| WHAT THIS TASK INVOLVES |
Below are lines of records; copy exactly those from the one containing "monthly_visit, 2023-09: none -> 40" through the one containing "2022-11: none -> 145000000", leaving the pictures behind.

| Version comparison data |
Segment Open

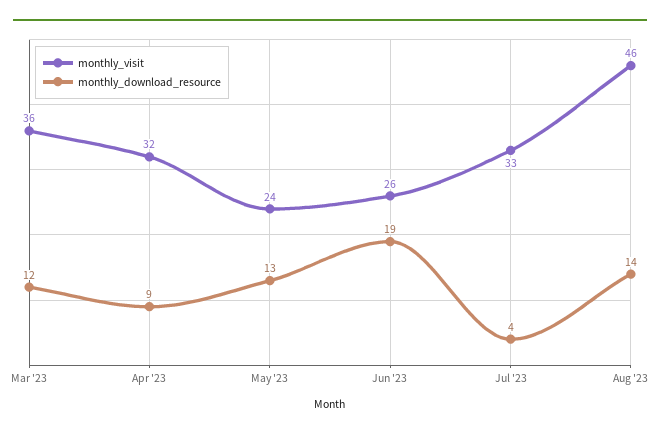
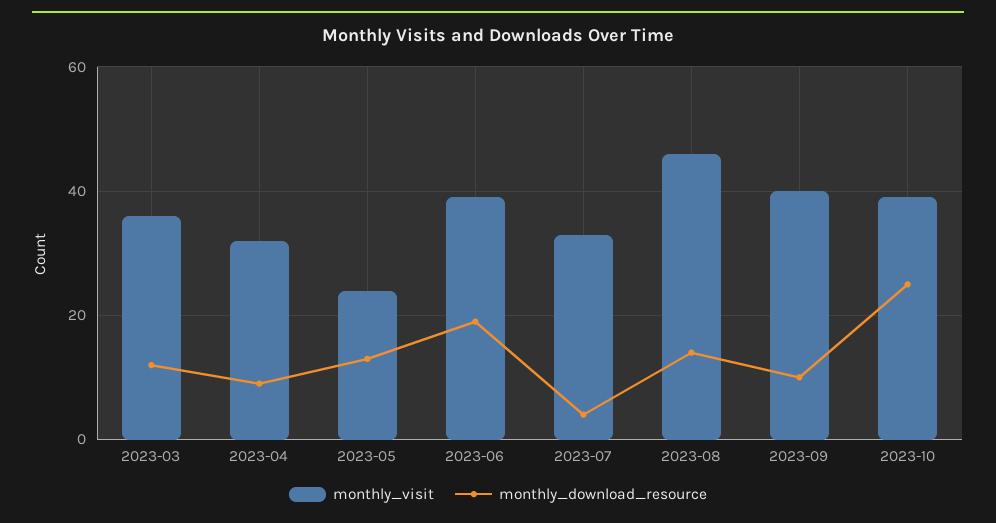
monthly_visit, Jun '23: 26 -> 40
monthly_visit, 2023-09: none -> 40
monthly_download_resource, 2023-09: none -> 10
monthly_visit, 2023-10: none -> 40
monthly_download_resource, 2023-10: none -> 25

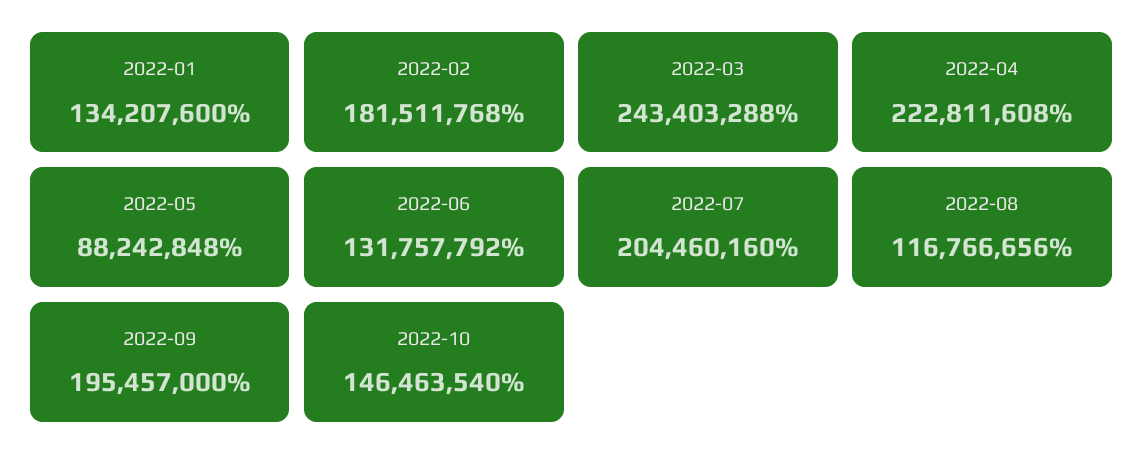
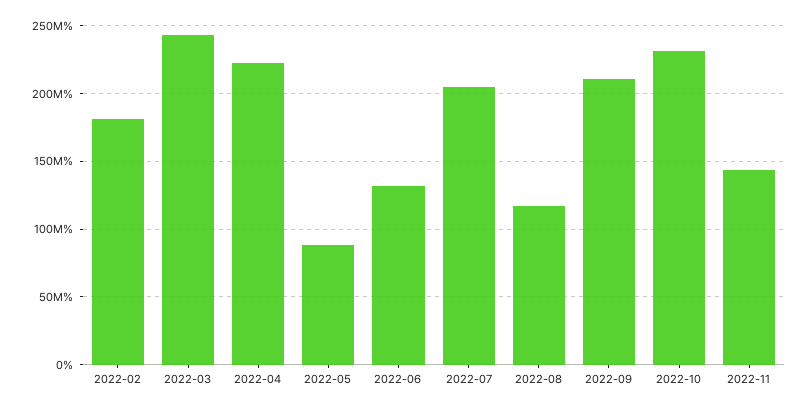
2022-01: 134207600 -> none
2022-09: 195457000 -> 210000000
2022-10: 146463540 -> 230000000
2022-11: none -> 145000000

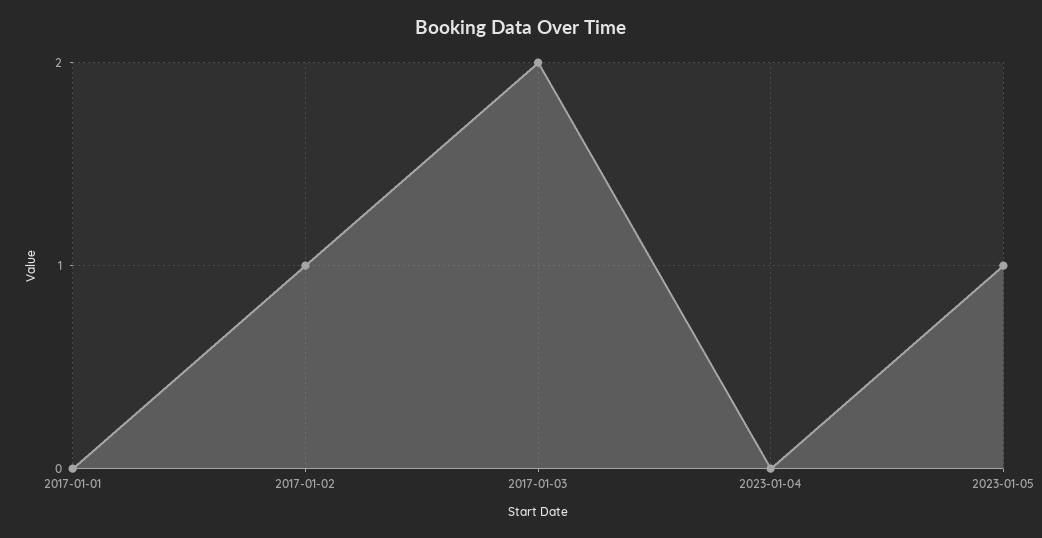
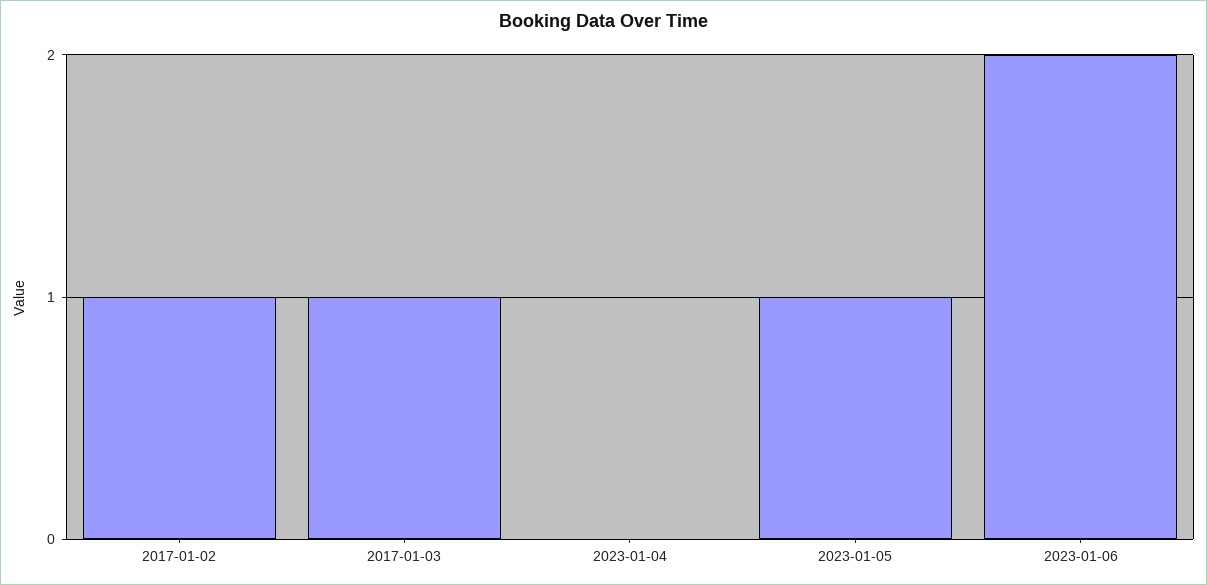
2017-01-01: 0 -> none
2017-01-03: 2 -> 1
2023-01-06: none -> 2

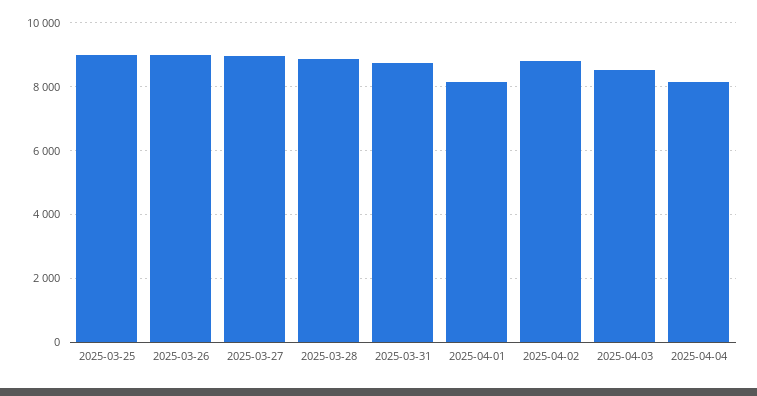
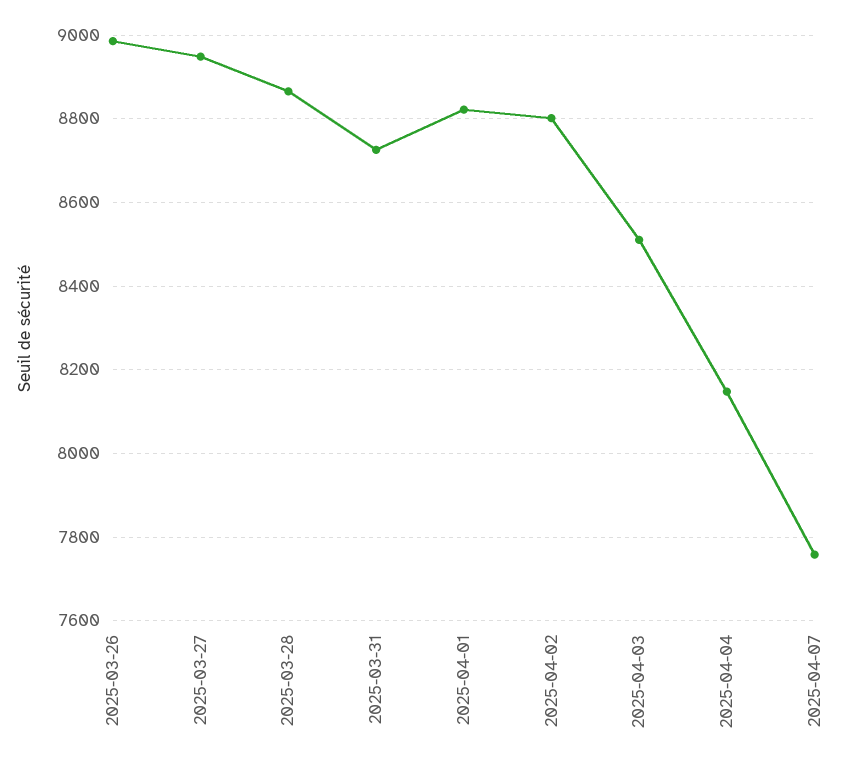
2025-03-25: 9000 -> none
2025-04-01: 8200 -> 8820
2025-04-07: none -> 7760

Segment Closed

| WRITTEN RESPONSE |
monthly_visit, 2023-09: none -> 40
monthly_download_resource, 2023-09: none -> 10
monthly_visit, 2023-10: none -> 40
monthly_download_resource, 2023-10: none -> 25

2022-01: 134207600 -> none
2022-09: 195457000 -> 210000000
2022-10: 146463540 -> 230000000
2022-11: none -> 145000000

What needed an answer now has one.